Por decisão unânime dos 98 operários do canteiro, a obra da Construtora Transvia, localizada na região de Perus, foi paralisada na manhã desta quinta-feira (21). As atividades foram interrompidas devido a falta de pagamento da majoritária à uma das empreiteiras, o que provocou o atraso no salário de 45 trabalhadores.
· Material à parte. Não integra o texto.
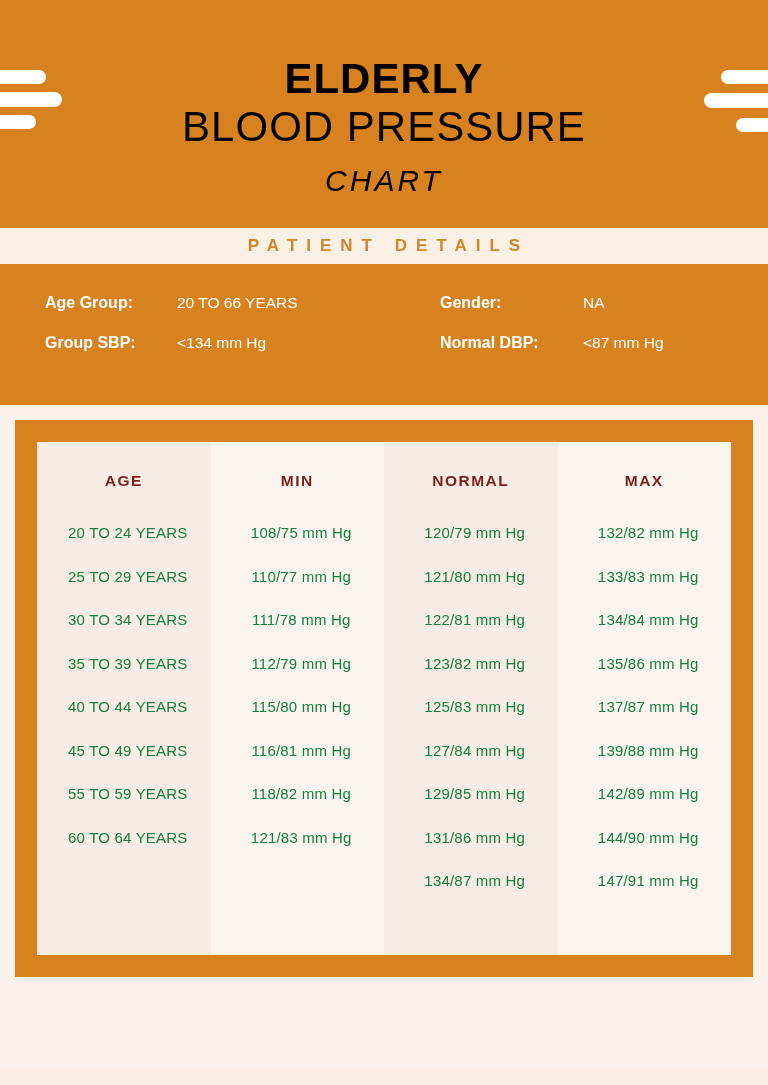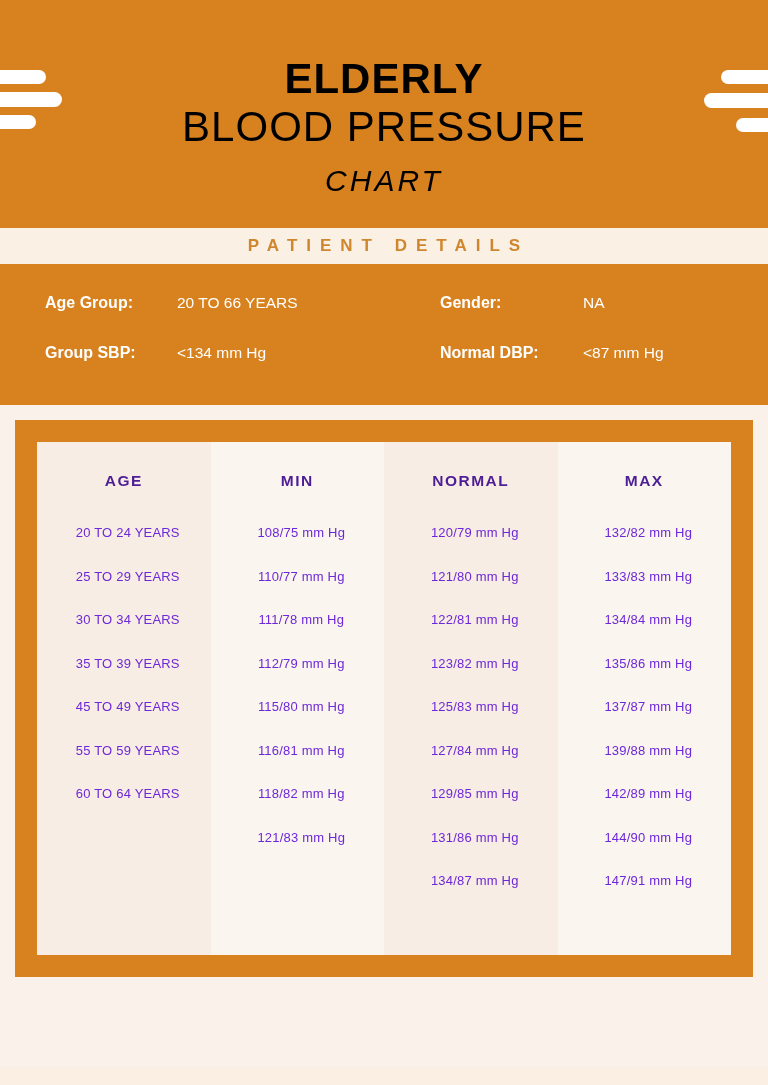--- a/index.html
+++ b/index.html
@@ -45,7 +45,7 @@
   .pd-grid {
     position:absolute; top:30px; left:45px; right:40px;
     display:grid; grid-template-columns:132px 263px 143px auto;
-    row-gap:32px; align-items:center;
+    row-gap:22px; align-items:center;
   }
   .pd-label { font-weight:700; font-size:16px; }
   .pd-value { font-weight:400; font-size:15.5px; }

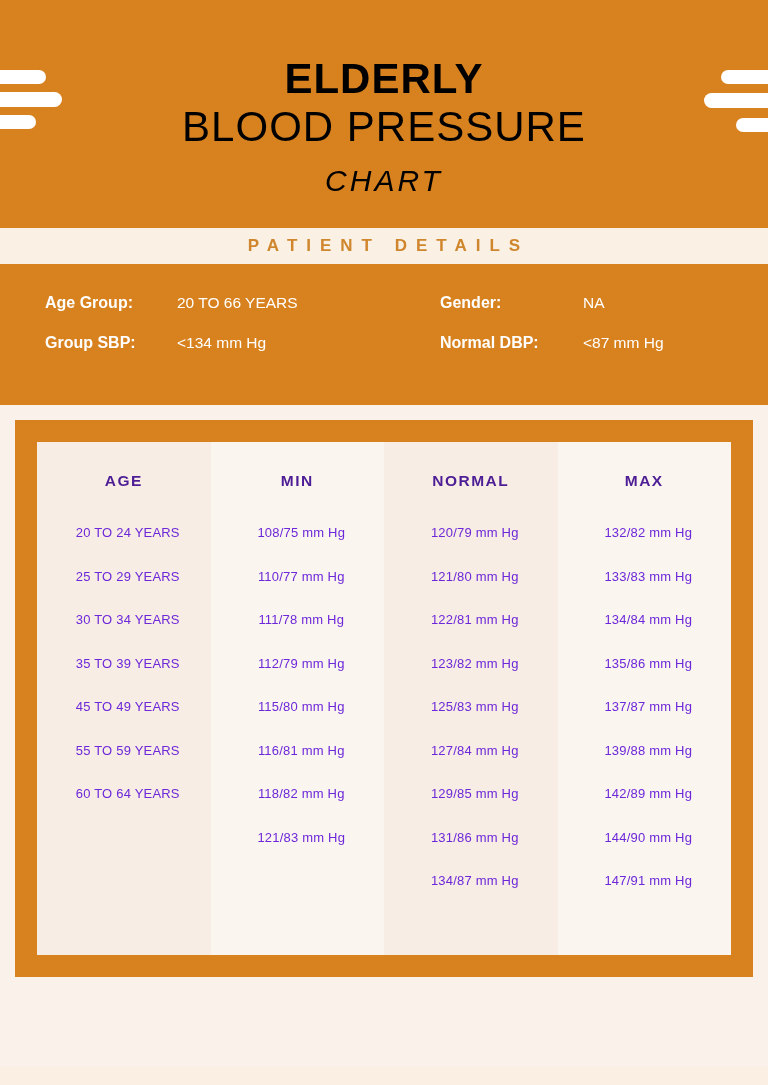--- a/index.html
+++ b/index.html
@@ -61,7 +61,7 @@
   .col-header {
     height:30px; margin-bottom:15px;
     display:flex; align-items:center; justify-content:center;
-    color:#4c1d95; font-weight:700; font-size:15.5px; letter-spacing:1.5px;
+    color:#7f1d1d; font-weight:700; font-size:15.5px; letter-spacing:1.5px;
   }
   .cell {
     height:43.5px; display:flex; align-items:center; justify-content:center;

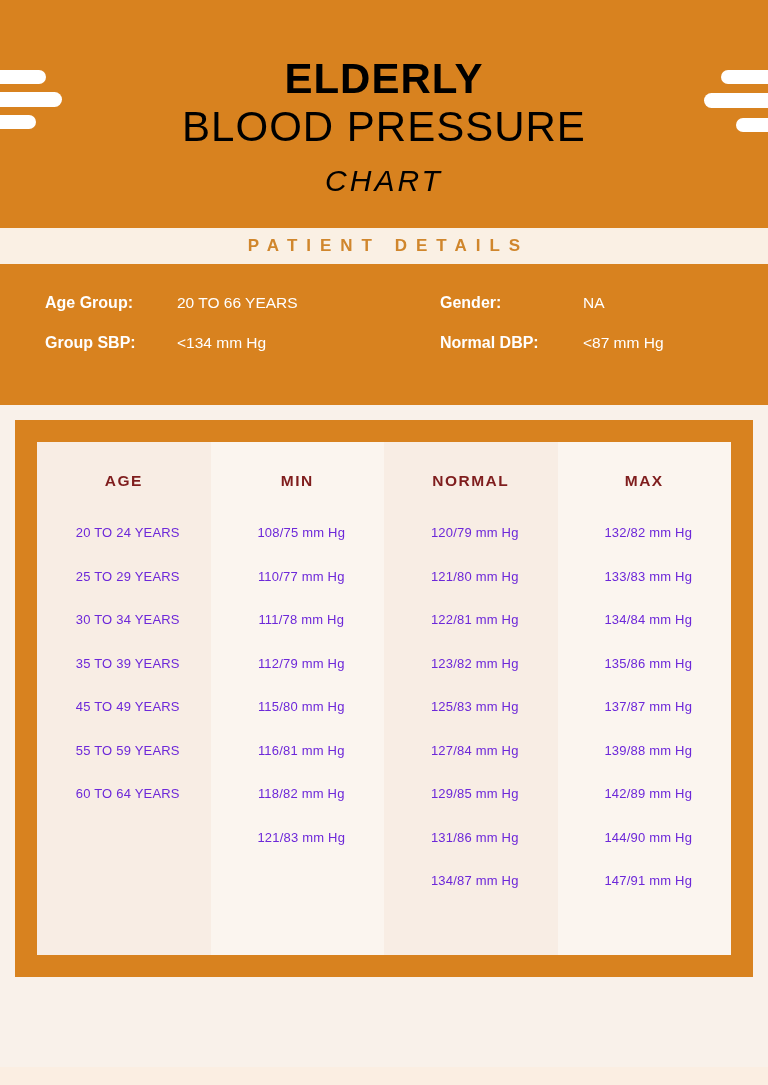--- a/index.html
+++ b/index.html
@@ -65,7 +65,7 @@
   }
   .cell {
     height:43.5px; display:flex; align-items:center; justify-content:center;
-    color:#6d28d9; font-size:13px; letter-spacing:0.2px;margin-left:8px;
+    color:#15803d; font-size:15px; letter-spacing:0.2px;margin-left:8px;
   }
   
   .bottom-band {

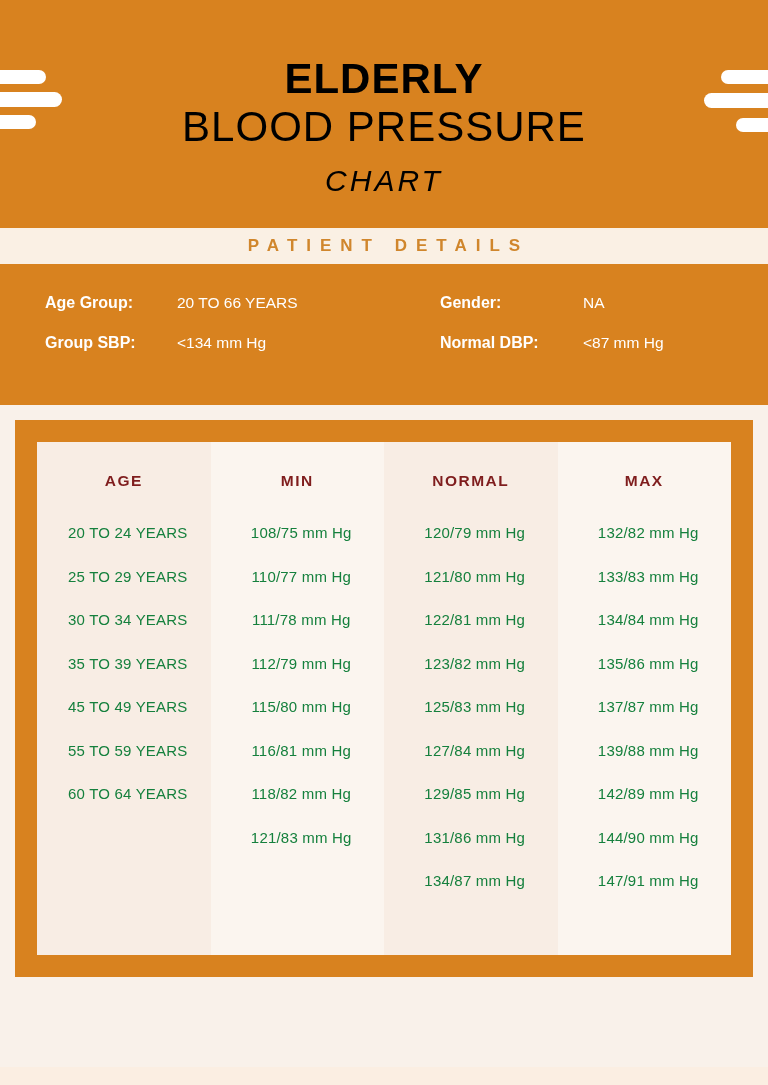--- a/index.html
+++ b/index.html
@@ -118,6 +118,7 @@
         <div class="cell">25 TO 29 YEARS</div>
         <div class="cell">30 TO 34 YEARS</div>
         <div class="cell">35 TO 39 YEARS</div>
+        <div class="cell">40 TO 44 YEARS</div>
         <div class="cell">45 TO 49 YEARS</div>
         <div class="cell">55 TO 59 YEARS</div>
         <div class="cell">60 TO 64 YEARS</div>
O presidente do Sintracon-SP, Ramalho da Construção, repudia a irresponsabilidade da Construtora Transvia.

“Infelizmente estamos acostumados com esse tipo de comportamento das construtoras. Elas nunca têm dinheiro para pagar o salário dos trabalhadores. Por que elas não vendem seus carros de luxo e seus apartamentos de alto padrão para quitar suas dívidas com os operários, que amanhecem e anoitecem nos canteiros em busca do pão e do leite para suas famílias?”, questiona o presidente.

Ademais, Ramalho elogia a mobilização da classe operária, que, com coragem e conscientização sindical, paralisou praticamente sozinha as atividades, bloqueando até a entrada dos funcionários da administração da obra.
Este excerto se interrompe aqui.